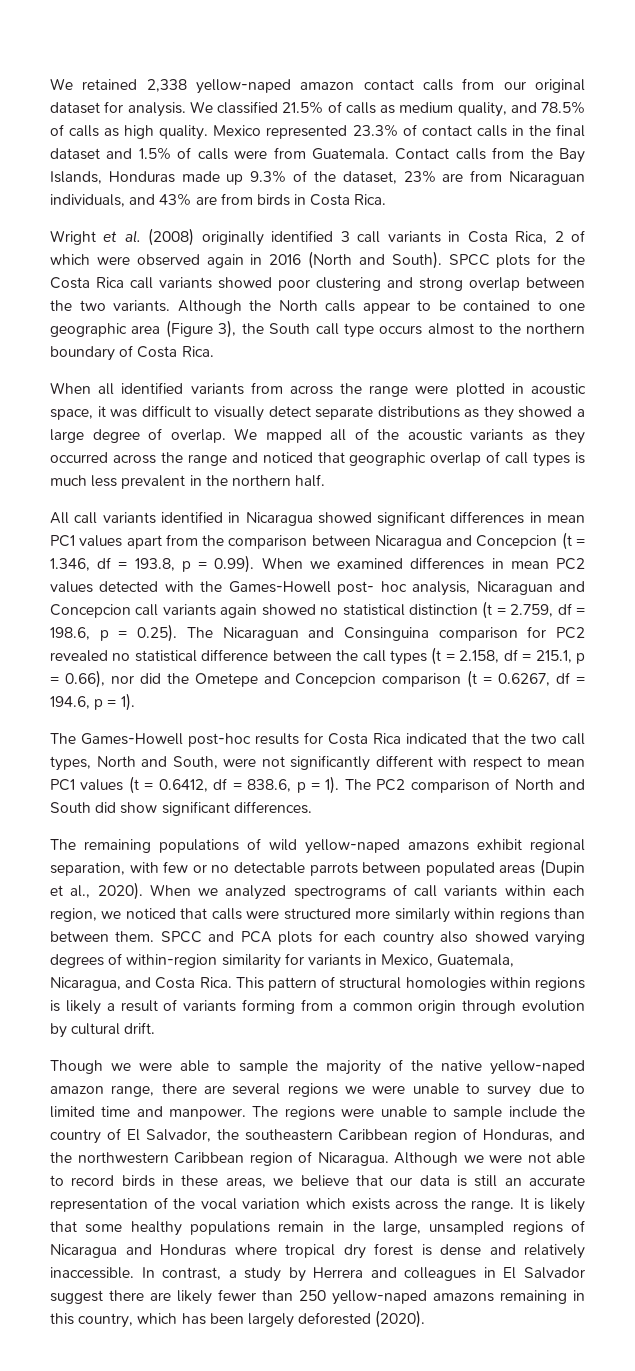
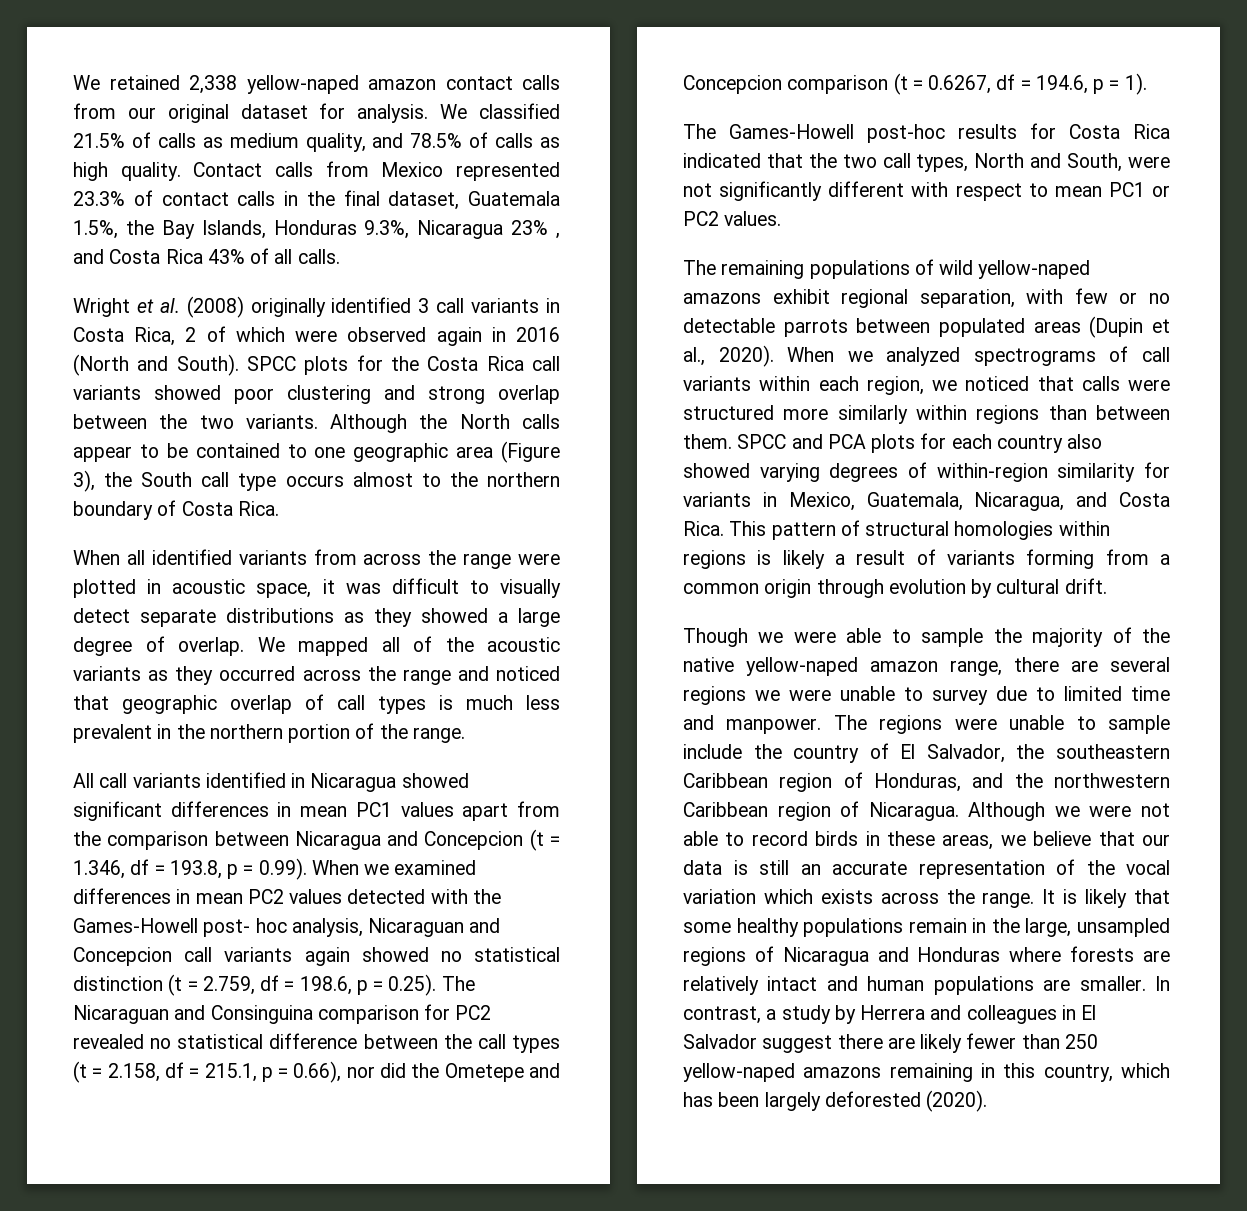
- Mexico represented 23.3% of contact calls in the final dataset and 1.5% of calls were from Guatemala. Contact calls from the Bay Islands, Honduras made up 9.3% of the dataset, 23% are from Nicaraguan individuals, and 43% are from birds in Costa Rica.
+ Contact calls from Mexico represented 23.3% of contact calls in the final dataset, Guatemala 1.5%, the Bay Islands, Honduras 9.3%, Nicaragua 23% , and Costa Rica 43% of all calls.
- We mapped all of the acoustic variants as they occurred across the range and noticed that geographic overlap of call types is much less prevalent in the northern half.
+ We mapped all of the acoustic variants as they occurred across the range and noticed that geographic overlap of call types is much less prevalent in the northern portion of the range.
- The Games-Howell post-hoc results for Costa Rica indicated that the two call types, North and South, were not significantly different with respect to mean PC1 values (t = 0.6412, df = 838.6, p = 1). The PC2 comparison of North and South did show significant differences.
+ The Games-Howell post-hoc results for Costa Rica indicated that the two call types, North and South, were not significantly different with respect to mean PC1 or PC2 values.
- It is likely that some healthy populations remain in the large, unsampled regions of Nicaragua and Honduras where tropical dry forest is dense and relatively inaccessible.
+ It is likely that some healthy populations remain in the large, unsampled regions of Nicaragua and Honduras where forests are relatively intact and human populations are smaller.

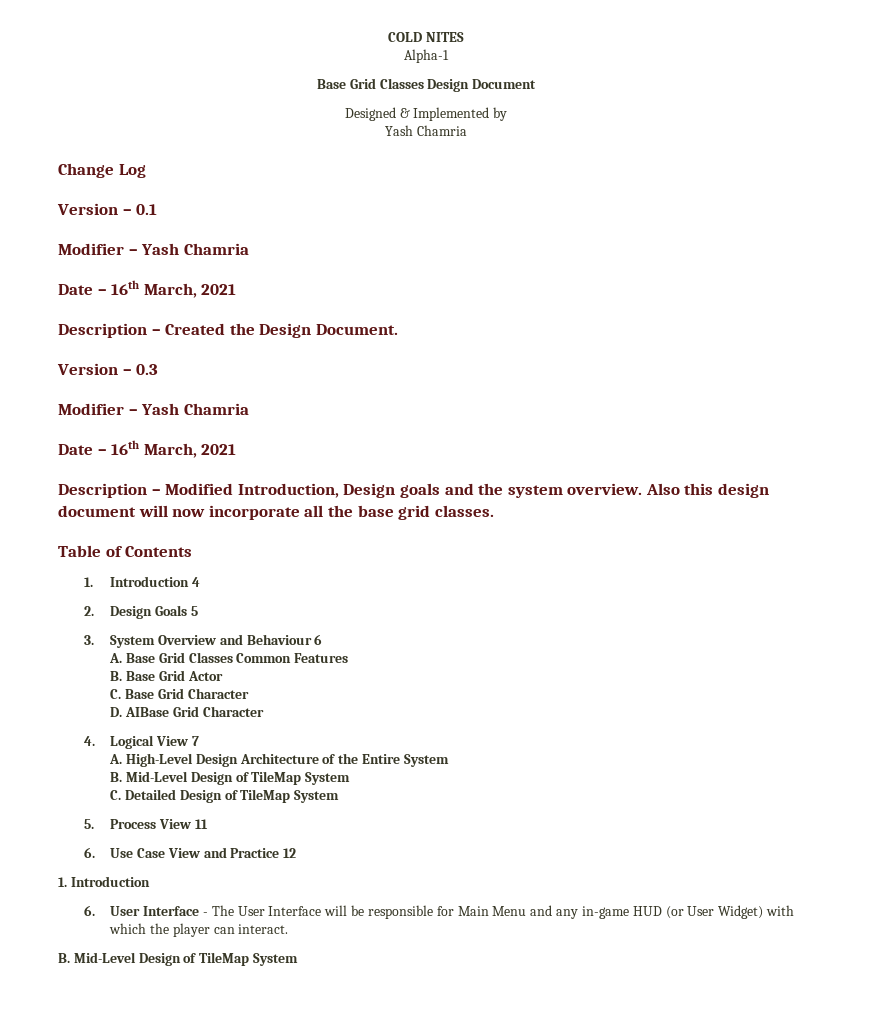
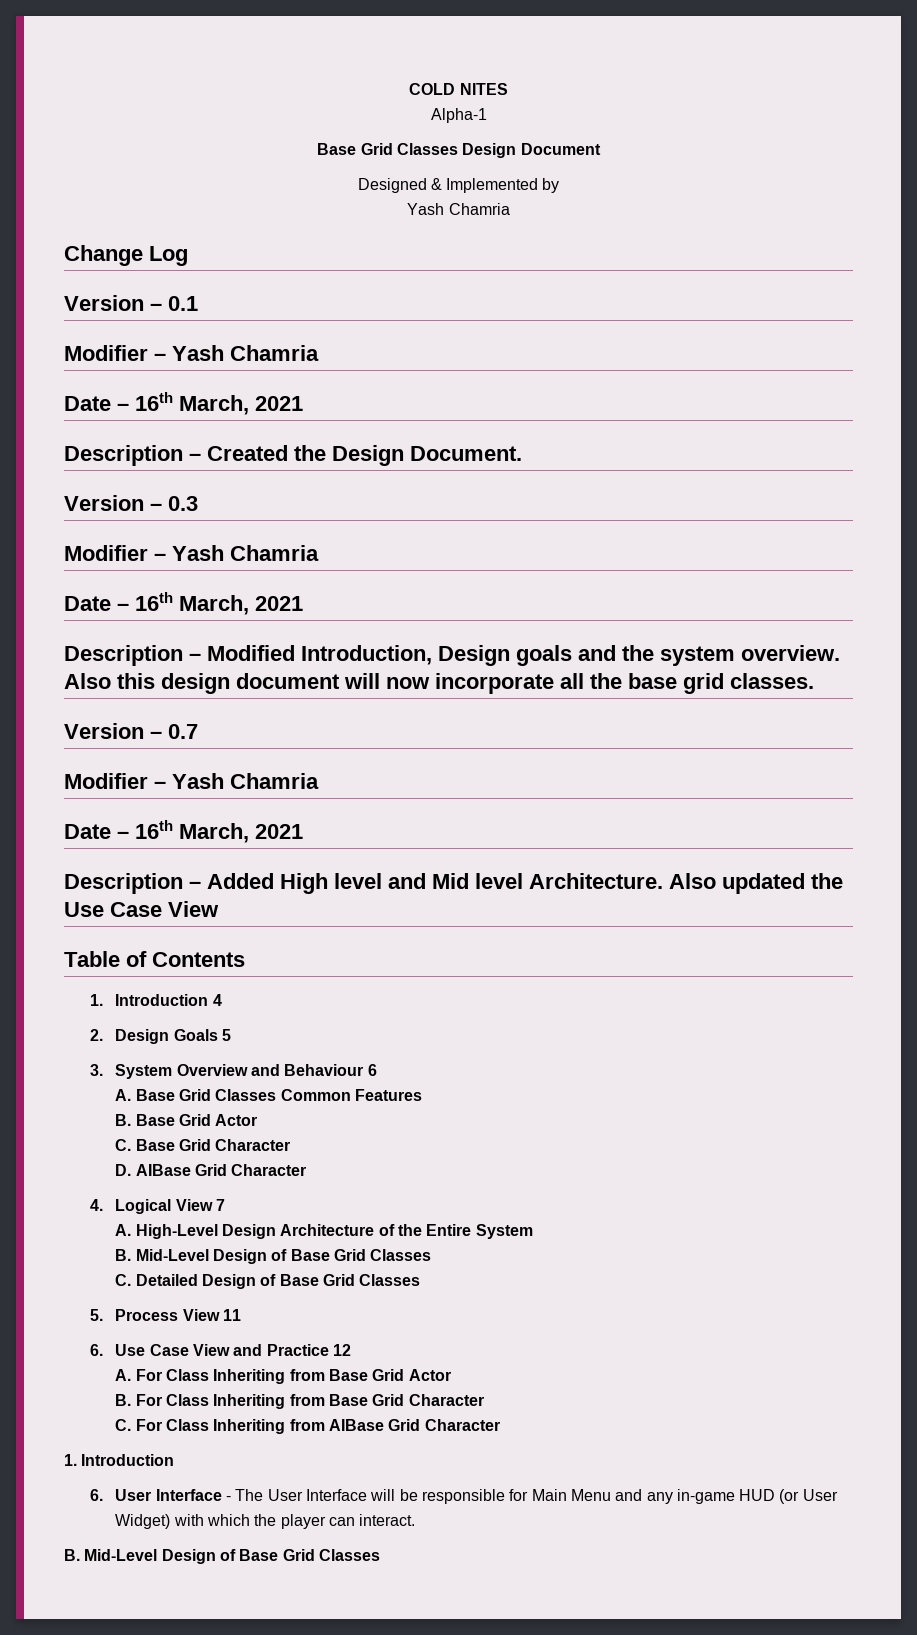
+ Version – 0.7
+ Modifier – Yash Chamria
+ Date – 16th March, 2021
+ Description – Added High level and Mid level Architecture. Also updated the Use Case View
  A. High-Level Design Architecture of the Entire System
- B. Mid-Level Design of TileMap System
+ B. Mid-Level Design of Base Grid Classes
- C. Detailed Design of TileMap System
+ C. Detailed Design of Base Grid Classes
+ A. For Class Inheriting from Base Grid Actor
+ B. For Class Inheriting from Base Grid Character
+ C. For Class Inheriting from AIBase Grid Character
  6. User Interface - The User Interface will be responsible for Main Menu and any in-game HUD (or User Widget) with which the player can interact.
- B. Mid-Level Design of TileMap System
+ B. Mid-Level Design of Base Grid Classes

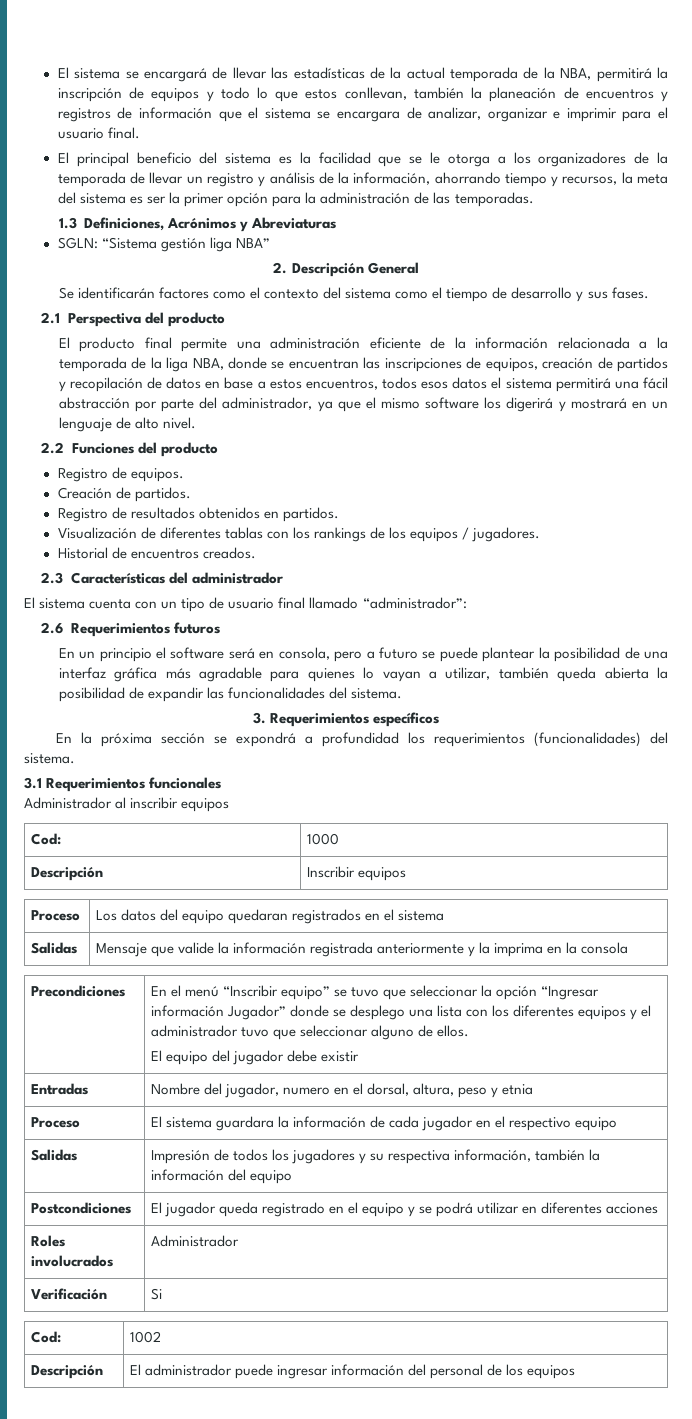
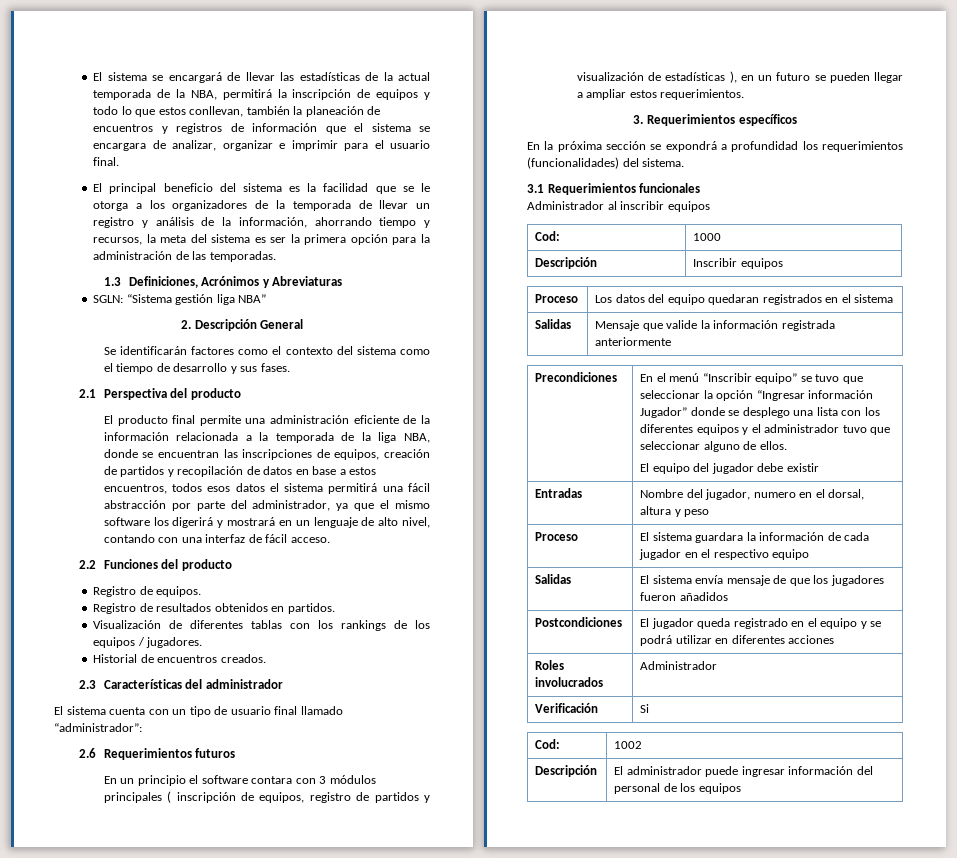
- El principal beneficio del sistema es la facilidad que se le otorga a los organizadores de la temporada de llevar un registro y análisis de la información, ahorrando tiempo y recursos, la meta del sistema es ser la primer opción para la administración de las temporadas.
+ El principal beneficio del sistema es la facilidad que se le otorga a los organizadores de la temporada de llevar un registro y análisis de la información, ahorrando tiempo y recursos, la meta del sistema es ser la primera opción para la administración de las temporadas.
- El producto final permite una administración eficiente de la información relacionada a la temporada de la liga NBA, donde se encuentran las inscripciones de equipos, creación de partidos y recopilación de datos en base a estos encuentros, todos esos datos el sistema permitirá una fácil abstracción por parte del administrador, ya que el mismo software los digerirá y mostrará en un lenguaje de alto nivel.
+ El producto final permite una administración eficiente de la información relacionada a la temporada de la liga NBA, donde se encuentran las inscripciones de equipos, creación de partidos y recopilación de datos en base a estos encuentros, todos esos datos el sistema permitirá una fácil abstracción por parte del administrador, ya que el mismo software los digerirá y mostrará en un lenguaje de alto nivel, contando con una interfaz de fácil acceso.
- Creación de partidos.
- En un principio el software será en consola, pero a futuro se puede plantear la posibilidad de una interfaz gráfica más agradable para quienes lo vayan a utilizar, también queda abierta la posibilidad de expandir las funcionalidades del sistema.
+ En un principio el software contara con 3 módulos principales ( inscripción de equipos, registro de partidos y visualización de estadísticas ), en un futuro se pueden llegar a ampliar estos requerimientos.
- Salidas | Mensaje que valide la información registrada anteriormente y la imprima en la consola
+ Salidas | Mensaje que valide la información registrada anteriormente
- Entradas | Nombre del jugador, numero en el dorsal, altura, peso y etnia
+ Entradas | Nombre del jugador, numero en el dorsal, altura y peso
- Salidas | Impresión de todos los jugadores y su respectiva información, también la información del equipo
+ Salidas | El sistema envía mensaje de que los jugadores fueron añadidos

—————

TASK TO COMPLETE ▸
Copy each line from the entries above that has the word "likely" in it.

RESPONSE ▸
- It is likely that some healthy populations remain in the large, unsampled regions of Nicaragua and Honduras where tropical dry forest is dense and relatively inaccessible.
+ It is likely that some healthy populations remain in the large, unsampled regions of Nicaragua and Honduras where forests are relatively intact and human populations are smaller.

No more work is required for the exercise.